▸ Work request
Make an exact copy of the records below, excluding images.

+===+

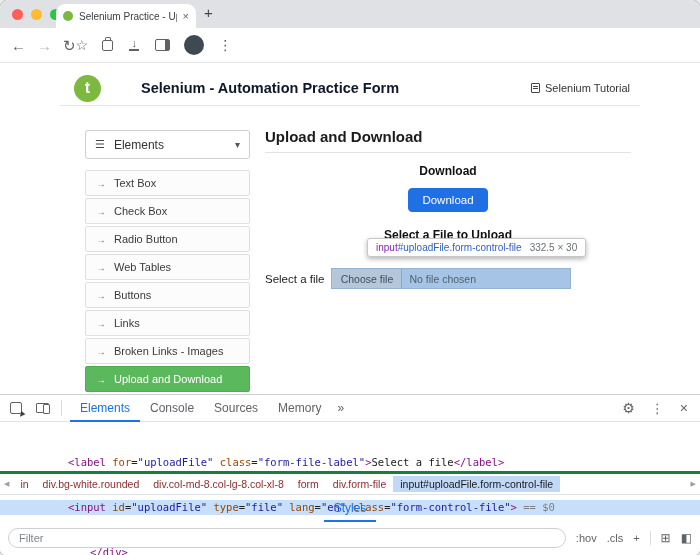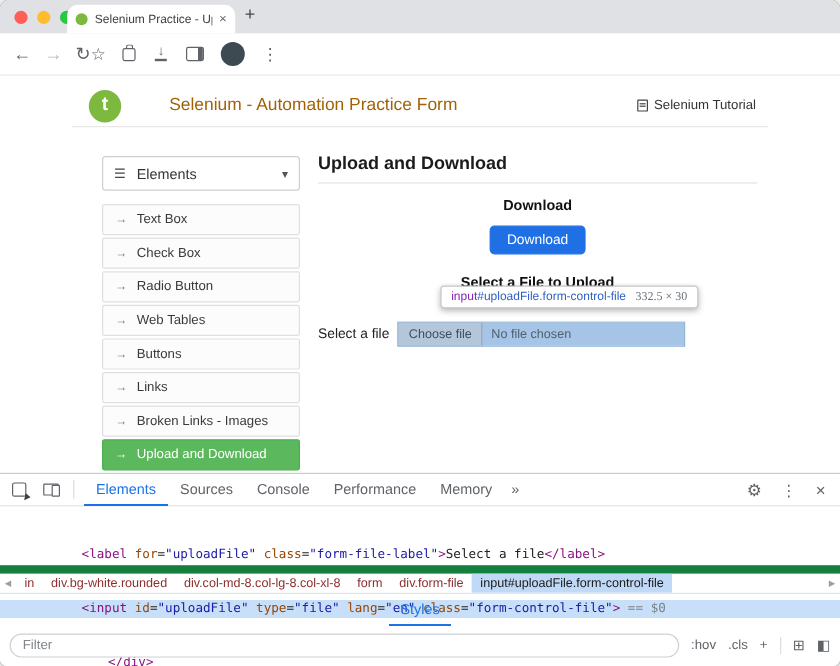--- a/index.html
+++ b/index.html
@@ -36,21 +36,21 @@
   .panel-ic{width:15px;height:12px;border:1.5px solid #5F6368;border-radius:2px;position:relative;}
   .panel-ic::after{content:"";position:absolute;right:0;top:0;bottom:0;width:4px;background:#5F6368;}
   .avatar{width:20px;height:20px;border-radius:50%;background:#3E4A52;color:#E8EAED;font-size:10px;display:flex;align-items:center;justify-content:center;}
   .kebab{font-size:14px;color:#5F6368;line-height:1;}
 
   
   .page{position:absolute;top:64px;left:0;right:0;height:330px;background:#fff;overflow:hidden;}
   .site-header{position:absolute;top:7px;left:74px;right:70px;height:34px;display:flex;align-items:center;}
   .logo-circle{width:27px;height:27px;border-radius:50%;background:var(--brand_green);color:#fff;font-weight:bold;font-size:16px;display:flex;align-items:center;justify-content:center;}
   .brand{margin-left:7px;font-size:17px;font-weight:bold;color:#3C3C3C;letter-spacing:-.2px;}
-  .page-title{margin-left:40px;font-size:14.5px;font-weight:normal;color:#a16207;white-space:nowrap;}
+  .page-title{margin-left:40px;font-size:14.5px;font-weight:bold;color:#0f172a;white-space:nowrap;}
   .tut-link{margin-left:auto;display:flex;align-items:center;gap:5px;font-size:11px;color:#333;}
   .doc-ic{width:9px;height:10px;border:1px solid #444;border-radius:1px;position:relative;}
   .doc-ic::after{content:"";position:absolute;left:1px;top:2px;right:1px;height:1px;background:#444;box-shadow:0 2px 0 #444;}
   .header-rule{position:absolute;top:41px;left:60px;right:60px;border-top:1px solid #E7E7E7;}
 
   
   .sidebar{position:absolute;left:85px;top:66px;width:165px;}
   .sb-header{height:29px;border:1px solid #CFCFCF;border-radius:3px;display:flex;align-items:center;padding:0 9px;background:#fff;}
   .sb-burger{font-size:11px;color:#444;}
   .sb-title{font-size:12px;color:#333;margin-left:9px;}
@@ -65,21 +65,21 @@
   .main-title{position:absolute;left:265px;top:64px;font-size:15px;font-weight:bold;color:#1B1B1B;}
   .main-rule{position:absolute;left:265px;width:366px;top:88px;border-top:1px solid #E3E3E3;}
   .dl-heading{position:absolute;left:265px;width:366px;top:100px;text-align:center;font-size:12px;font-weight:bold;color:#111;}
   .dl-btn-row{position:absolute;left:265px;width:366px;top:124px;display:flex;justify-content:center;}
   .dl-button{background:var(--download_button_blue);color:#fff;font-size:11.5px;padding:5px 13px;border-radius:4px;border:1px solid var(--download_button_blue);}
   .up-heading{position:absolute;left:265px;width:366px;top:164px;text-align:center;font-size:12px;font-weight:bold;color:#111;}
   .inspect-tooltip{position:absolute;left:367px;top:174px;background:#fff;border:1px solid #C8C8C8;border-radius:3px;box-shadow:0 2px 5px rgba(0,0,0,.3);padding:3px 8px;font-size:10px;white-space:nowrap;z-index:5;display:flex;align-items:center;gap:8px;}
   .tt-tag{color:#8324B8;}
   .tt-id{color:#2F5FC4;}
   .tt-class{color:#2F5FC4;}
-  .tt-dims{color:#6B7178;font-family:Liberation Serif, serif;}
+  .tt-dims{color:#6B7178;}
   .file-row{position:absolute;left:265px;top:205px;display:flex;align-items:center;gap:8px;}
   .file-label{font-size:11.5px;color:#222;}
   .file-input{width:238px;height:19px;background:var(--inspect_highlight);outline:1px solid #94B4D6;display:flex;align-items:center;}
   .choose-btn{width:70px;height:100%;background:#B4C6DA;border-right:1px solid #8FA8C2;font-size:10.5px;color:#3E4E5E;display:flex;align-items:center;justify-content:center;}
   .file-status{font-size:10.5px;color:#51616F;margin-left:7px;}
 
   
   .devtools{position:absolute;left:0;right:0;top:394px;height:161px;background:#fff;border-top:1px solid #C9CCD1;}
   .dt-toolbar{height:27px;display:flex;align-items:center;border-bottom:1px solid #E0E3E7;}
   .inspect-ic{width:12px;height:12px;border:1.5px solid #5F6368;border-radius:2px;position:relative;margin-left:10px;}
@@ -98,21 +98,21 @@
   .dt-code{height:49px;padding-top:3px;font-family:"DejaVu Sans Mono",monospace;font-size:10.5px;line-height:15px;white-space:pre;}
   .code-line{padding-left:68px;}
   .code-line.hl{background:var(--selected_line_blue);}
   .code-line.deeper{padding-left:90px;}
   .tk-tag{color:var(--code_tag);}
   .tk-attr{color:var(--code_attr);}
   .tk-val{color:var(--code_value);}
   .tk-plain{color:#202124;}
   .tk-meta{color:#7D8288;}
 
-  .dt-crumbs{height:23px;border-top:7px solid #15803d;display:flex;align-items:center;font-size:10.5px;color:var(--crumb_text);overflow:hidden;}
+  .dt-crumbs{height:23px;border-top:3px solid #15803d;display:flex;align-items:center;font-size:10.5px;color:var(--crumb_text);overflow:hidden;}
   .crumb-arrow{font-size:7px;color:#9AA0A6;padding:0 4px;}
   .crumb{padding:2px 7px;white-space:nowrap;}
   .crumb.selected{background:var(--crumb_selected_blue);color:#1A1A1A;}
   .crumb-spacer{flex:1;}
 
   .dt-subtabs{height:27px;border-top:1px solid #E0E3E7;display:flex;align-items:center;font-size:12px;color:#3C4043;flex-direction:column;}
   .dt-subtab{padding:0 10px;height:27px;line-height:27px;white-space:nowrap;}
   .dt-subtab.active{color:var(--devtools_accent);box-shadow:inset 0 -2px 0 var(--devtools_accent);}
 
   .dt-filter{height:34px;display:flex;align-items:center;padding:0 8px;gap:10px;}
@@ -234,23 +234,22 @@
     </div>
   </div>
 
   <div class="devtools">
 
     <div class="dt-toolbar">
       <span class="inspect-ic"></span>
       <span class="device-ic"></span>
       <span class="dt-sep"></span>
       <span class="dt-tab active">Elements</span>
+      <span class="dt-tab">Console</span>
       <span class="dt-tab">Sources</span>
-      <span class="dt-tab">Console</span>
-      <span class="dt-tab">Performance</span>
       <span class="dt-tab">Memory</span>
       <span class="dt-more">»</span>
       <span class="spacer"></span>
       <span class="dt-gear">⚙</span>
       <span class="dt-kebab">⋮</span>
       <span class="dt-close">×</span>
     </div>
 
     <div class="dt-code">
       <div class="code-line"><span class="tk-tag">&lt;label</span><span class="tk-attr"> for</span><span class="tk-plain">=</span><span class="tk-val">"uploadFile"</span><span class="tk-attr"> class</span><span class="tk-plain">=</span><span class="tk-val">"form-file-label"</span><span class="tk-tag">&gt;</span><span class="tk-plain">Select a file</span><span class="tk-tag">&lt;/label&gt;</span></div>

+===+

▸ Solution for this problem
--- a/index.html
+++ b/index.html
@@ -36,21 +36,21 @@
   .panel-ic{width:15px;height:12px;border:1.5px solid #5F6368;border-radius:2px;position:relative;}
   .panel-ic::after{content:"";position:absolute;right:0;top:0;bottom:0;width:4px;background:#5F6368;}
   .avatar{width:20px;height:20px;border-radius:50%;background:#3E4A52;color:#E8EAED;font-size:10px;display:flex;align-items:center;justify-content:center;}
   .kebab{font-size:14px;color:#5F6368;line-height:1;}
 
   
   .page{position:absolute;top:64px;left:0;right:0;height:330px;background:#fff;overflow:hidden;}
   .site-header{position:absolute;top:7px;left:74px;right:70px;height:34px;display:flex;align-items:center;}
   .logo-circle{width:27px;height:27px;border-radius:50%;background:var(--brand_green);color:#fff;font-weight:bold;font-size:16px;display:flex;align-items:center;justify-content:center;}
   .brand{margin-left:7px;font-size:17px;font-weight:bold;color:#3C3C3C;letter-spacing:-.2px;}
-  .page-title{margin-left:40px;font-size:14.5px;font-weight:normal;color:#a16207;white-space:nowrap;}
+  .page-title{margin-left:40px;font-size:14.5px;font-weight:bold;color:#0f172a;white-space:nowrap;}
   .tut-link{margin-left:auto;display:flex;align-items:center;gap:5px;font-size:11px;color:#333;}
   .doc-ic{width:9px;height:10px;border:1px solid #444;border-radius:1px;position:relative;}
   .doc-ic::after{content:"";position:absolute;left:1px;top:2px;right:1px;height:1px;background:#444;box-shadow:0 2px 0 #444;}
   .header-rule{position:absolute;top:41px;left:60px;right:60px;border-top:1px solid #E7E7E7;}
 
   
   .sidebar{position:absolute;left:85px;top:66px;width:165px;}
   .sb-header{height:29px;border:1px solid #CFCFCF;border-radius:3px;display:flex;align-items:center;padding:0 9px;background:#fff;}
   .sb-burger{font-size:11px;color:#444;}
   .sb-title{font-size:12px;color:#333;margin-left:9px;}
@@ -65,21 +65,21 @@
   .main-title{position:absolute;left:265px;top:64px;font-size:15px;font-weight:bold;color:#1B1B1B;}
   .main-rule{position:absolute;left:265px;width:366px;top:88px;border-top:1px solid #E3E3E3;}
   .dl-heading{position:absolute;left:265px;width:366px;top:100px;text-align:center;font-size:12px;font-weight:bold;color:#111;}
   .dl-btn-row{position:absolute;left:265px;width:366px;top:124px;display:flex;justify-content:center;}
   .dl-button{background:var(--download_button_blue);color:#fff;font-size:11.5px;padding:5px 13px;border-radius:4px;border:1px solid var(--download_button_blue);}
   .up-heading{position:absolute;left:265px;width:366px;top:164px;text-align:center;font-size:12px;font-weight:bold;color:#111;}
   .inspect-tooltip{position:absolute;left:367px;top:174px;background:#fff;border:1px solid #C8C8C8;border-radius:3px;box-shadow:0 2px 5px rgba(0,0,0,.3);padding:3px 8px;font-size:10px;white-space:nowrap;z-index:5;display:flex;align-items:center;gap:8px;}
   .tt-tag{color:#8324B8;}
   .tt-id{color:#2F5FC4;}
   .tt-class{color:#2F5FC4;}
-  .tt-dims{color:#6B7178;font-family:Liberation Serif, serif;}
+  .tt-dims{color:#6B7178;}
   .file-row{position:absolute;left:265px;top:205px;display:flex;align-items:center;gap:8px;}
   .file-label{font-size:11.5px;color:#222;}
   .file-input{width:238px;height:19px;background:var(--inspect_highlight);outline:1px solid #94B4D6;display:flex;align-items:center;}
   .choose-btn{width:70px;height:100%;background:#B4C6DA;border-right:1px solid #8FA8C2;font-size:10.5px;color:#3E4E5E;display:flex;align-items:center;justify-content:center;}
   .file-status{font-size:10.5px;color:#51616F;margin-left:7px;}
 
   
   .devtools{position:absolute;left:0;right:0;top:394px;height:161px;background:#fff;border-top:1px solid #C9CCD1;}
   .dt-toolbar{height:27px;display:flex;align-items:center;border-bottom:1px solid #E0E3E7;}
   .inspect-ic{width:12px;height:12px;border:1.5px solid #5F6368;border-radius:2px;position:relative;margin-left:10px;}
@@ -98,21 +98,21 @@
   .dt-code{height:49px;padding-top:3px;font-family:"DejaVu Sans Mono",monospace;font-size:10.5px;line-height:15px;white-space:pre;}
   .code-line{padding-left:68px;}
   .code-line.hl{background:var(--selected_line_blue);}
   .code-line.deeper{padding-left:90px;}
   .tk-tag{color:var(--code_tag);}
   .tk-attr{color:var(--code_attr);}
   .tk-val{color:var(--code_value);}
   .tk-plain{color:#202124;}
   .tk-meta{color:#7D8288;}
 
-  .dt-crumbs{height:23px;border-top:7px solid #15803d;display:flex;align-items:center;font-size:10.5px;color:var(--crumb_text);overflow:hidden;}
+  .dt-crumbs{height:23px;border-top:3px solid #15803d;display:flex;align-items:center;font-size:10.5px;color:var(--crumb_text);overflow:hidden;}
   .crumb-arrow{font-size:7px;color:#9AA0A6;padding:0 4px;}
   .crumb{padding:2px 7px;white-space:nowrap;}
   .crumb.selected{background:var(--crumb_selected_blue);color:#1A1A1A;}
   .crumb-spacer{flex:1;}
 
   .dt-subtabs{height:27px;border-top:1px solid #E0E3E7;display:flex;align-items:center;font-size:12px;color:#3C4043;flex-direction:column;}
   .dt-subtab{padding:0 10px;height:27px;line-height:27px;white-space:nowrap;}
   .dt-subtab.active{color:var(--devtools_accent);box-shadow:inset 0 -2px 0 var(--devtools_accent);}
 
   .dt-filter{height:34px;display:flex;align-items:center;padding:0 8px;gap:10px;}
@@ -234,23 +234,22 @@
     </div>
   </div>
 
   <div class="devtools">
 
     <div class="dt-toolbar">
       <span class="inspect-ic"></span>
       <span class="device-ic"></span>
       <span class="dt-sep"></span>
       <span class="dt-tab active">Elements</span>
+      <span class="dt-tab">Console</span>
       <span class="dt-tab">Sources</span>
-      <span class="dt-tab">Console</span>
-      <span class="dt-tab">Performance</span>
       <span class="dt-tab">Memory</span>
       <span class="dt-more">»</span>
       <span class="spacer"></span>
       <span class="dt-gear">⚙</span>
       <span class="dt-kebab">⋮</span>
       <span class="dt-close">×</span>
     </div>
 
     <div class="dt-code">
       <div class="code-line"><span class="tk-tag">&lt;label</span><span class="tk-attr"> for</span><span class="tk-plain">=</span><span class="tk-val">"uploadFile"</span><span class="tk-attr"> class</span><span class="tk-plain">=</span><span class="tk-val">"form-file-label"</span><span class="tk-tag">&gt;</span><span class="tk-plain">Select a file</span><span class="tk-tag">&lt;/label&gt;</span></div>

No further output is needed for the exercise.